Understanding Hypoglycemia: Risks, Prevention and Treatment

Hypoglycemia, or low blood sugar, is often considered the limiting factor in reaching glycemic goals. Hypoglycemia and the fear of hypoglycemia can negativity impact quality of life for people with diabetes. Recurrent hypoglycemia increases the risk of having a severe hypoglycemic episode and may also result in hypoglycemia unawareness. This article will easily explain if you are at risk for hypoglycemia and how to properly treat a hypoglycemic episode.
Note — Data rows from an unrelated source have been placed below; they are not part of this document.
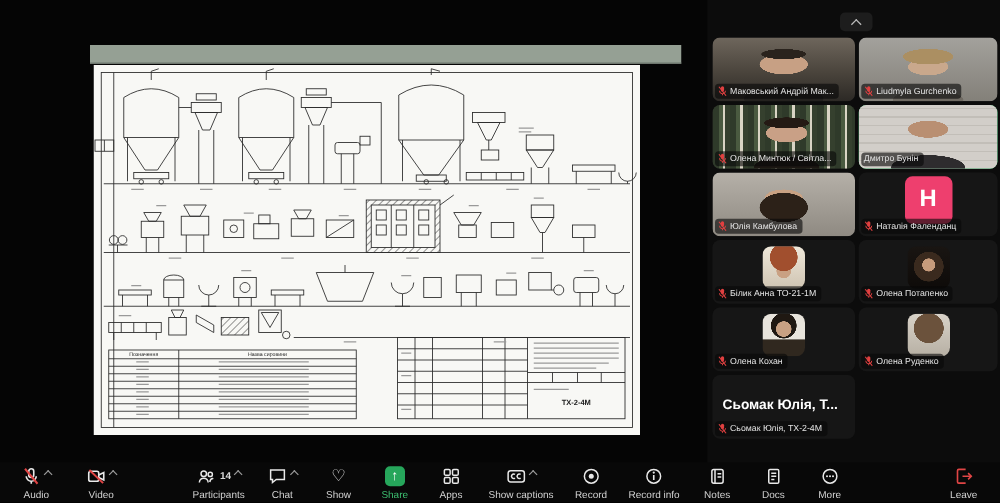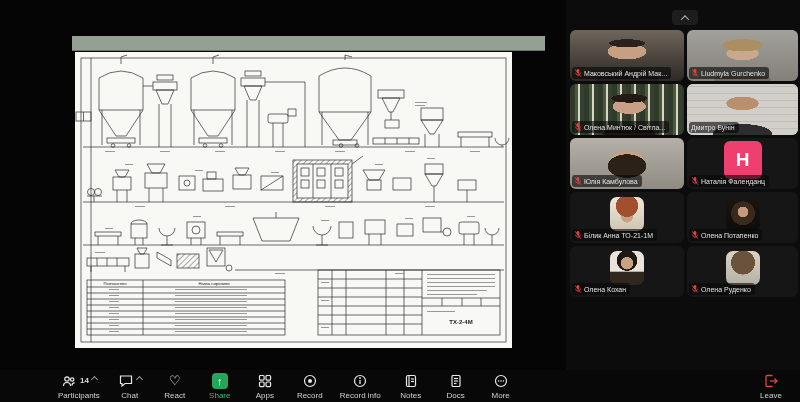--- a/index.html
+++ b/index.html
@@ -487,23 +487,60 @@
         <svg width="8" height="10" viewBox="0 0 10 12">
             <rect x="3.4" y="1" width="3.2" height="5.4" rx="1.6" fill="#e04040"></rect>
             <path d="M2 5.5a3 3 0 0 0 6 0" fill="none" stroke="#e04040"></path>
             <line x1="5" y1="8.5" x2="5" y2="10" stroke="#e04040"></line>
             <line x1="1.5" y1="1.5" x2="8.5" y2="10.5" stroke="#e04040" stroke-width="1.2"></line>
           </svg>
         <span>Олена Руденко</span>
       </div>
     </div>
 
+    <div class="tile">
+      <div class="bigname">Сьомак  Юлія, Т...</div>
+      <div class="nameplate">
+        <svg width="8" height="10" viewBox="0 0 10 12">
+            <rect x="3.4" y="1" width="3.2" height="5.4" rx="1.6" fill="#e04040"></rect>
+            <path d="M2 5.5a3 3 0 0 0 6 0" fill="none" stroke="#e04040"></path>
+            <line x1="5" y1="8.5" x2="5" y2="10" stroke="#e04040"></line>
+            <line x1="1.5" y1="1.5" x2="8.5" y2="10.5" stroke="#e04040" stroke-width="1.2"></line>
+          </svg>
+        <span>Сьомак Юлія, ТХ-2-4М</span>
+      </div>
+    </div>
   </div>
 
   <div class="toolbar">
+    <div class="grp-left">
+      <div class="tb-item">
+        <div class="icon-row">
+          <svg width="16" height="16" viewBox="0 0 16 16" fill="none" stroke="#e8e8e8" stroke-width="1.3">
+            <rect x="6" y="2" width="4" height="7" rx="2"></rect>
+              <path d="M4 8a4 4 0 0 0 8 0"></path>
+              <line x1="8" y1="12" x2="8" y2="14"></line>
+            <line x1="3" y1="2" x2="13" y2="14" stroke="#e04545" stroke-width="1.6"></line>
+          </svg>
+          <div class="caret"></div>
+        </div>
+        <span>Audio</span>
+      </div>
+      <div class="tb-item">
+        <div class="icon-row">
+          <svg width="16" height="16" viewBox="0 0 16 16" fill="none" stroke="#e8e8e8" stroke-width="1.3">
+            <rect x="2" y="4" width="8" height="8" rx="1.5"></rect>
+              <path d="M10 7l4-2v6l-4-2"></path>
+            <line x1="2.5" y1="3" x2="13.5" y2="13.5" stroke="#e04545" stroke-width="1.6"></line>
+          </svg>
+          <div class="caret"></div>
+        </div>
+        <span>Video</span>
+      </div>
+    </div>
 
     <div class="grp-center">
       <div class="tb-item">
         <div class="icon-row">
           <svg width="16" height="16" viewBox="0 0 16 16" fill="none" stroke="#e8e8e8" stroke-width="1.2">
             <circle cx="6" cy="6" r="2.2"></circle>
               <path d="M2.5 13c0-2 1.6-3.5 3.5-3.5S9.5 11 9.5 13"></path>
             <circle cx="11.2" cy="6.5" r="1.7"></circle>
               <path d="M10.8 12.6c.3-1.7 1.5-2.9 2.9-2.7"></path>
           </svg>
@@ -518,41 +555,52 @@
             <path d="M2.5 3h11v7.5H7L4 13v-2.5H2.5z"></path>
           </svg>
           <div class="caret"></div>
         </div>
         <span>Chat</span>
       </div>
       <div class="tb-item">
         <div class="icon-row">
             <span class="glyph">♡</span>
           </div>
-        <span>React</span>
+        <span>Show</span>
       </div>
       <div class="tb-item">
         <div class="icon-row">
             <div class="share-ico">↑</div>
           </div>
         <span style="color:#3dbf71;">Share</span>
       </div>
       <div class="tb-item">
         <div class="icon-row">
           <svg width="16" height="16" viewBox="0 0 16 16" fill="none" stroke="#e8e8e8" stroke-width="1.2">
             <rect x="2.5" y="2.5" width="4.6" height="4.6" rx="1"></rect>
               <rect x="9" y="2.5" width="4.6" height="4.6" rx="1"></rect>
             <rect x="2.5" y="9" width="4.6" height="4.6" rx="1"></rect>
               <rect x="9" y="9" width="4.6" height="4.6" rx="1"></rect>
           </svg>
         </div>
         <span>Apps</span>
       </div>
       <div class="tb-item">
         <div class="icon-row">
+          <svg width="16" height="16" viewBox="0 0 16 16" fill="none" stroke="#e8e8e8" stroke-width="1.2">
+            <rect x="1.5" y="3.5" width="13" height="9" rx="2"></rect>
+            <path d="M7 6.5a1.8 1.8 0 1 0 0 3"></path>
+              <path d="M11.5 6.5a1.8 1.8 0 1 0 0 3"></path>
+          </svg>
+          <div class="caret"></div>
+        </div>
+        <span>Show captions</span>
+      </div>
+      <div class="tb-item">
+        <div class="icon-row">
           <svg width="16" height="16" viewBox="0 0 16 16">
             <circle cx="8" cy="8" r="5.5" fill="none" stroke="#e8e8e8" stroke-width="1.2"></circle>
             <circle cx="8" cy="8" r="2" fill="#e8e8e8"></circle>
           </svg>
         </div>
         <span>Record</span>
       </div>
       <div class="tb-item">
         <div class="icon-row">
           <svg width="16" height="16" viewBox="0 0 16 16">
What blood sugar number is considered low?

  • The American Diabetes Association classifies a low blood sugar as less than 70 mg/dL. It should be noted that some people might feel symptoms of a low blood sugar at a higher or lower reading.

There is a risk of hypoglycemia with any of the following medications:

  • Insulin
    • Lantus, Levemir, NPH, Regular, Novolog, Humalog, Apidra
  • Sulfonylureas  (stimulates the pancreas to release more insulin)
    • Diabeta, Micronase, Glucotrol, Glucotrol XL, Amaryl, Glynase
  • Meglitinides (stimulates the pancreas to release more insulin)
    • Prandin, Starlix

Common causes of hypoglycemia:

  • Dose of insulin or oral medication (listed above) is too high

(Discuss with your doctor if you are concerned that your diabetes medication needs adjustment)

  • Delayed or missed meal
  • Exercise (exercise burns sugar stored in muscle and makes you more sensitive to insulin)
  • Giving an insulin injection into a muscle
  • Taking a hot bath or shower soon after taking an insulin shot
  • Alcohol (avoid drinking alcohol on an empty stomach)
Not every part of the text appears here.